Chicago, IL 2017
Using the existing desire lines in Washington Park as a starting point, the Agroloop network proposal takes the notion of “cutting corners” as a literal method of generating built forms through flows of people and produce across scales. In an effort to challenge the basic need of a grocery store – which the neighborhood currently lacks due to the city’s history of racist planning laws and neglect of BIPOC communities, as well as the University of Chicago’s predatory real estate acquisitions – the project examines the tired concept of “farm-to-table” by creating a loop out of the associated processes of food production: what happens between the farm and the table?

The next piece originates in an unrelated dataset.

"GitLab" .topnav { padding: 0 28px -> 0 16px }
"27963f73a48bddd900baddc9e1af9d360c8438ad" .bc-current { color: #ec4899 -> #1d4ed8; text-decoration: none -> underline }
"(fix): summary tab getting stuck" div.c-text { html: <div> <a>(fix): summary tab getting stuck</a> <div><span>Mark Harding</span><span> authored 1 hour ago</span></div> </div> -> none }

A study of occupied residences in the neighborhood revealed the densest population within the central core of Washington Park, following the North/South one-way streets. Existing desire lines hinted at how residents “cut-corners” when commuting or walking through the neighborhood. These elements initiated the framework from which the project was developed: By harnessing the spaces surrounding the residential core, the typology of an urban park – a green island surrounded by built land – is reversed.
The Agroloop takes on the character of a green loop, and uses the formal gesture of cutting corners at the scale of the block and the building to generate new ways of experiencing the outer neighborhood. Agricultural paths wind between buildings and across blocks, new desire lines form through these shortcuts, and buildings respond by sweeping around corners or generating new corners themselves.
Project completed in Prof. Ellen Grimes’ studio at The School of the Art Institute of Chicago.